5 Kommentare zu “Man kann Euch nicht hoeren

  1. interessante beobachtung/fragestellung: werden bilder überbewertet? wie bewertet man sie “richtig”? welche rolle spielen töne, v.a. bei laufenden bildern kommen sie ja auch schon ins spiel (TV, etc.)? welche rolle spielt eigentlich das radio in diesem zusammenhang? in anschluss an den beitrag von marc james mueller muesste man auch nach der rolle von sprache fragen. alles in allem, und das wäre mein fazit, machen es sich einige beobachter/kommentatoren zu einfach. man kann nicht alles (die macht) auf die bilder reduzieren und auch nicht auf eine monokausale wirkungsweise des visuellen, man muss die intermedialen verstrickungen in betracht ziehen und deren soio-psychologische dimension—

  2. Keine lange theoretische Erklärung, warum ich nach wie vor die Bilder für das Wesentliche halte, sondern ein einfaches Beispiel: Nehmen wir an George W. Bush hätte eine Affäre mit einer Praktikantin. Im ersten Fall schreibe ich nur darüber, jeder wird sagen, ob das wohl stimmt? Kann ja jeder einfach so behaupten. Im zweiten Fall liefere ich den Soundtrack, man hört “Oh Georgie, give it to me” und “Yes Linda, yes!” und Gestöhne. Jeder wird sagen, das kann ja sonstwer sein und sonstwo aufgenommen. Im dritten Fall veröffentliche ich nur ein Foto von George W. Bush, wie ihm gerade Linda die Praktikantin einen bläßt. Niemand wird daran zweifeln, obwohl auch dieses Bild per Computer erstellt sein könnte, aber genau darauf sind wir noch nicht eingestellt.

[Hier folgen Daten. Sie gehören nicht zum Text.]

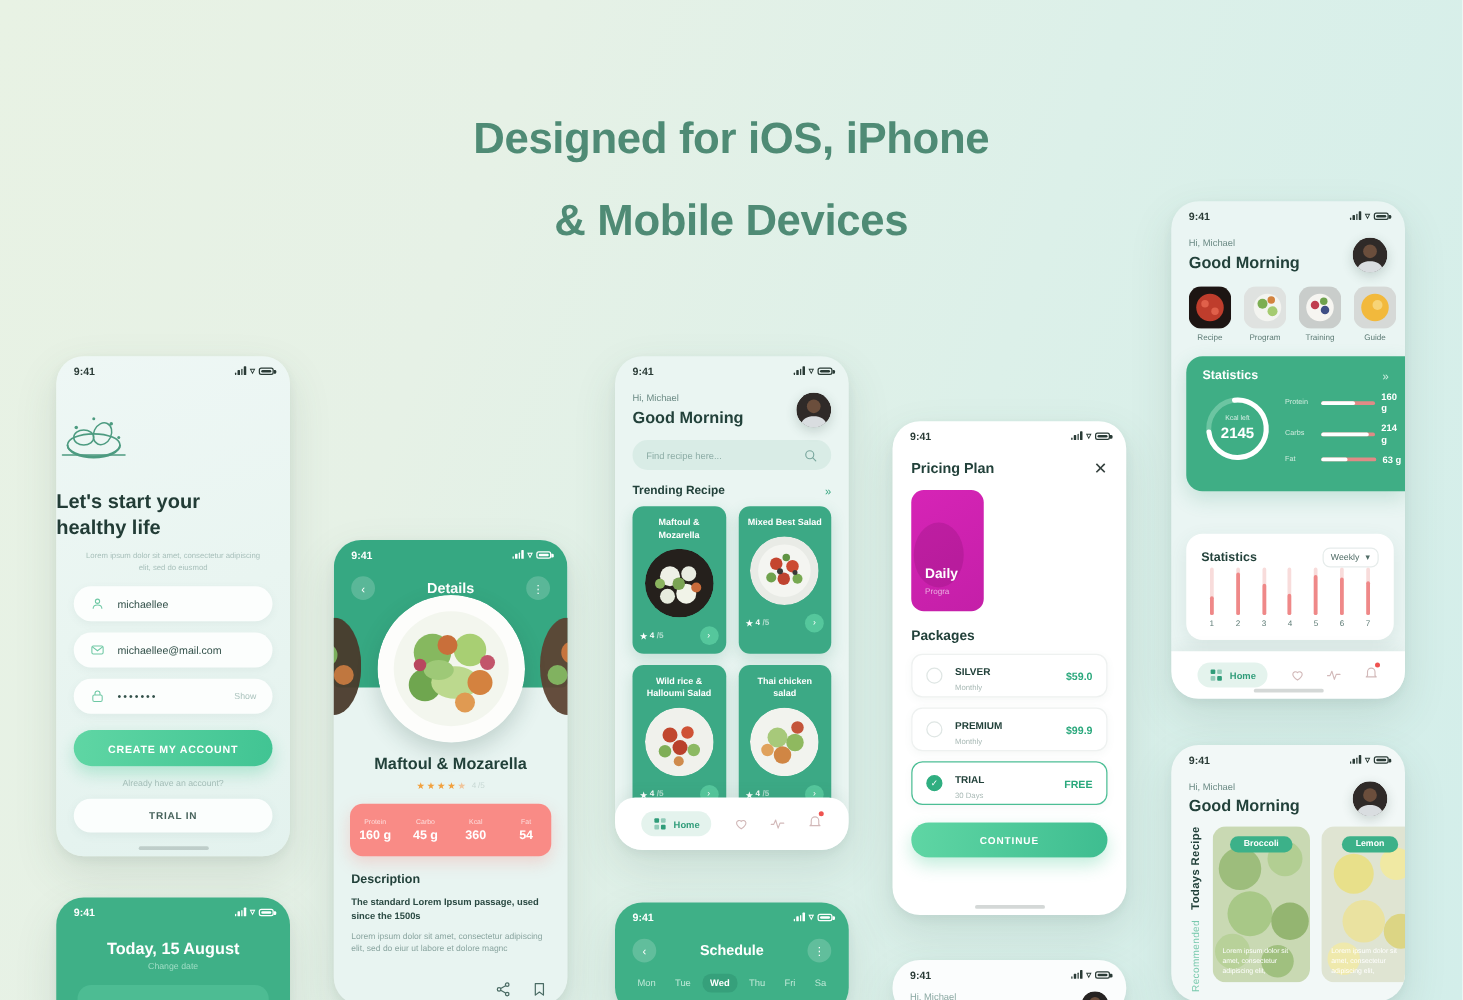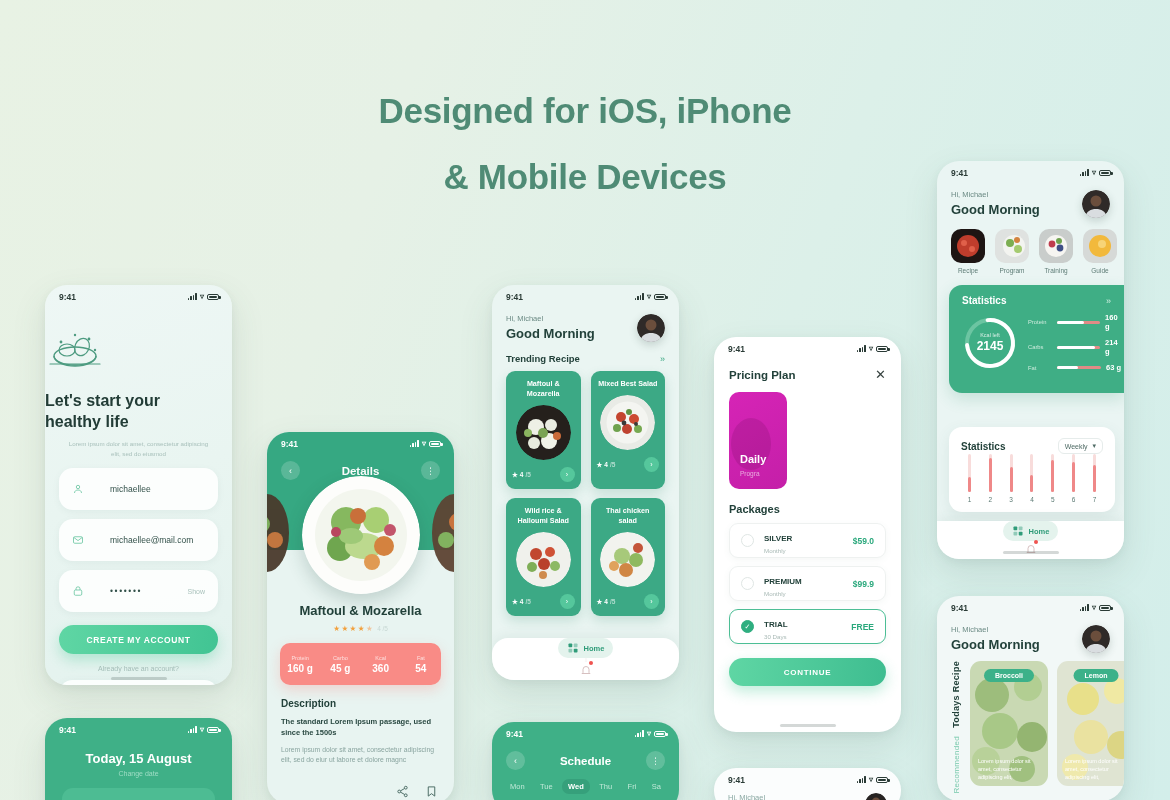--- a/index.html
+++ b/index.html
@@ -420,6 +420,13 @@
         </svg>
     </div>
   </div>
+  <div class="searchbar">
+    <span class="ph">Find recipe here...</span>
+    <svg width="11" height="11" viewBox="0 0 24 24" style="color:#7aa79e">
+      <circle cx="10.5" cy="10.5" r="7" fill="none" stroke="currentColor" stroke-width="2"></circle>
+      <path d="M15.8 15.8L21 21" stroke="currentColor" stroke-width="2" stroke-linecap="round"></path>
+    </svg>
+  </div>
   <div class="sectionrow">
     <span class="t">Trending Recipe</span>
     <span class="a">»</span>

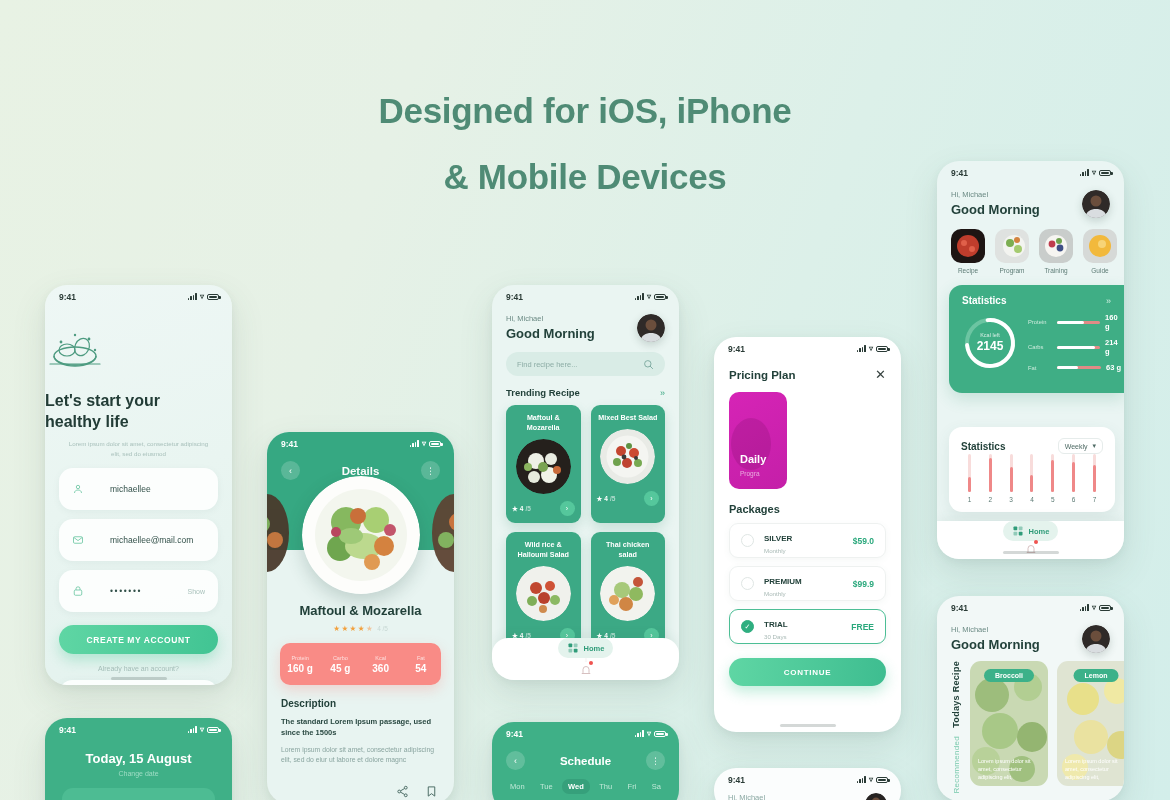--- a/index.html
+++ b/index.html
@@ -45,8 +45,8 @@
   .p1title { color:#223c36; font-size:16px; font-weight:bold;
              line-height:21px; margin-top:8px; }
   .p1sub { text-align:center; color:#a8c0bb; font-size:6.2px; line-height:10px; margin-top:7px; padding:0 22px; }
-  .field { margin:9px 14px 0; height:42px; background:rgba(255,255,255,.85); border-radius:14px;
-           display:flex; align-items:center; padding:0 13px; gap:26px;
+  .field { margin:9px 14px 0; height:28px; background:rgba(255,255,255,.85); border-radius:14px;
+           display:flex; align-items:center; padding:0 13px; gap:10px;
            box-shadow:0 2px 7px rgba(80,120,110,.07); }
   .field .fi { width:12px; height:12px; color:#6ec8a4; flex:none; }
   .field .val { font-size:8.5px; color:#33514a; flex:1; }

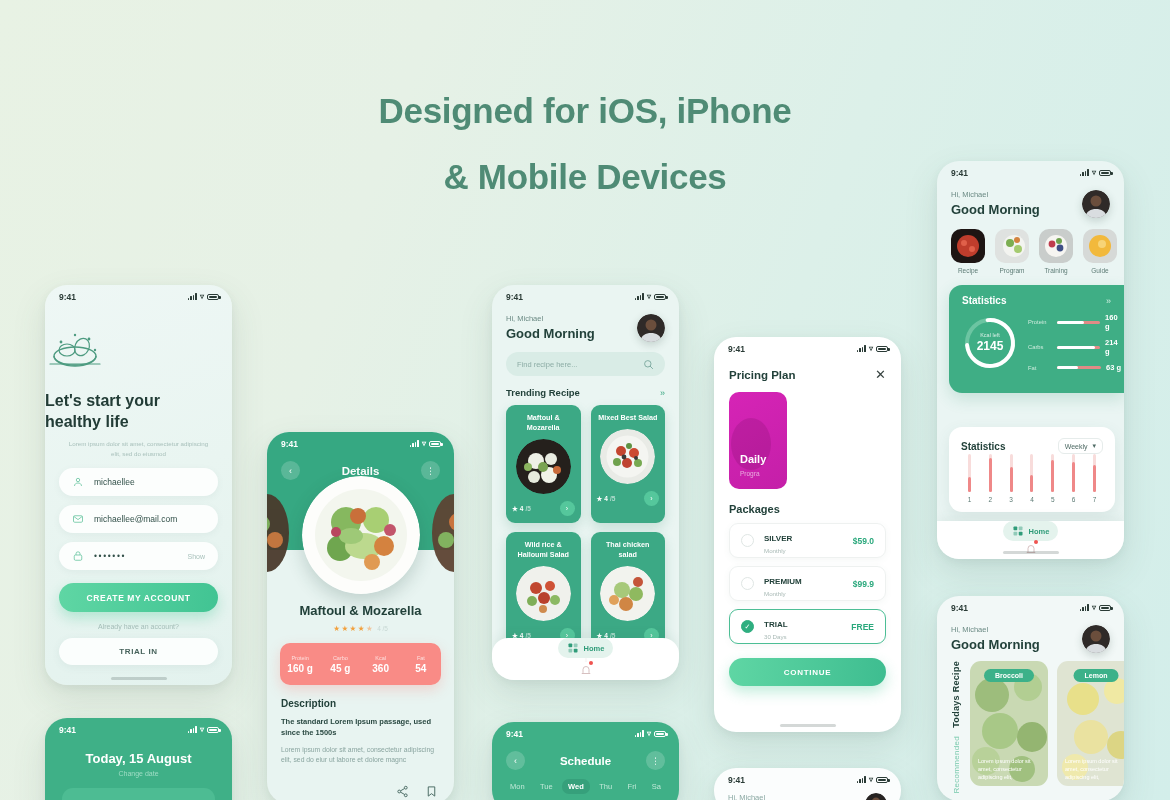--- a/index.html
+++ b/index.html
@@ -117,7 +117,7 @@
                display:flex; align-items:center; justify-content:center; color:#fff; font-size:7px; }
   .tabbar { position:absolute; left:0; bottom:0; width:100%; height:42px; background:#fff;
             border-radius:16px 16px 0 0; display:flex; align-items:center; justify-content:space-around;
-            padding:0 12px; box-shadow:0 -3px 12px rgba(60,100,90,.07);flex-direction:column; }
+            padding:0 12px; box-shadow:0 -3px 12px rgba(60,100,90,.07); }
   .tabpill { display:flex; align-items:center; gap:5px; background:#e4f3ed; border-radius:11px;
              padding:4px 9px; color:#2f9c79; font-size:7.5px; font-weight:bold; }
   .ticon { color:#d2b9b9; width:12px; height:12px; }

  3. @tobias: das vertrauen an die bilder gerade als beweismittel ist spätestens seit den irak-kriegen, in denen an unterschiedlichen stellen beweisfotos verwendet worden und später als fakes entlarvt worden sind, gesunken, wenn nicht sogar abhanden gekommen. bilder haben eine große macht, aber so sehr sie blenden wissen wir auch meistens dass sie es tun und setzen uns diesem rausch der sinne bewusst aus. es ist ein zynisches, nihlistisches verhältnis zu bildern, das wir haben. gerade weil die macht der bilder so enorm ist, nehmen wir sie nicht für voll. auch das ist generation “du mich auch!” http://www.berlinergazette.de/?p=304

    @simon: ich denke auch, dass man macht (hier die macht der bilder) nicht mit der logik des “mono” erklären kann. macht heutzutage ist immer multi: multikausal, multizentrisch, multimedial. insofern: ich würde die analyse der politischen macht, die auf den begriff des empire gebracht worden ist, auch auf die welt der zeichen übertragen: “empire of signs” wie barthes vor einigen dekaden eines seiner buecher betitelt hat, ohne damit genau dasselbe zu meinen. bilder sind im reich der zeichen ein player unter vielen: auf der ebene der staatlichen politik wäre die analogie in den USA zu finden; auf der eben der multisektorialen machtanalyse wäre die analogie im kapital zu finden. also meintewegen stets “ein” klassenprimus, aber nicht “der”, sondern eben nur einer von vielen.

  4. wenn ich so über das ganze nachdenke, komme ich nicht umhin, mir die demonstration in rostock in erinnerung zu rufen, magdalena hatte ja darüber geschrieben: http://www.berlinergazette.de/?p=297
    bei dieser demo spielte ein hubschrauber eine wichtigerolle (siehe magdalenas bericht). eine ungeheure gewalt ging von diesem hubschrauiber aus. doch in nur sehr wenigen berichten von der demo wurde er erwähnt, thematisiert als problem wurde er kaum, fotos von diesem “geier” gab sowieso nicht in den medien zu sehen, warum? diese “gewalt” war akustischer natur. vielleicht haben sich alle zu sehr auf (die logik der) bilder eingeschossen, um ihrer angemessen gewahr zu werden, um ihr angemessen zu begegnen. wie man sie angemessen repräsentiert, ist nochmal eine ganz andere frage. fotos vom erdboden allein helfen da nicht wirklich weiter. ich habe es zumindest versucht und bin daran kläglich gescheitert. aus dem bild, das ich mit meiner digicam machte, “spricht” nicht der terror, den wir am 2.6. erlebt haben.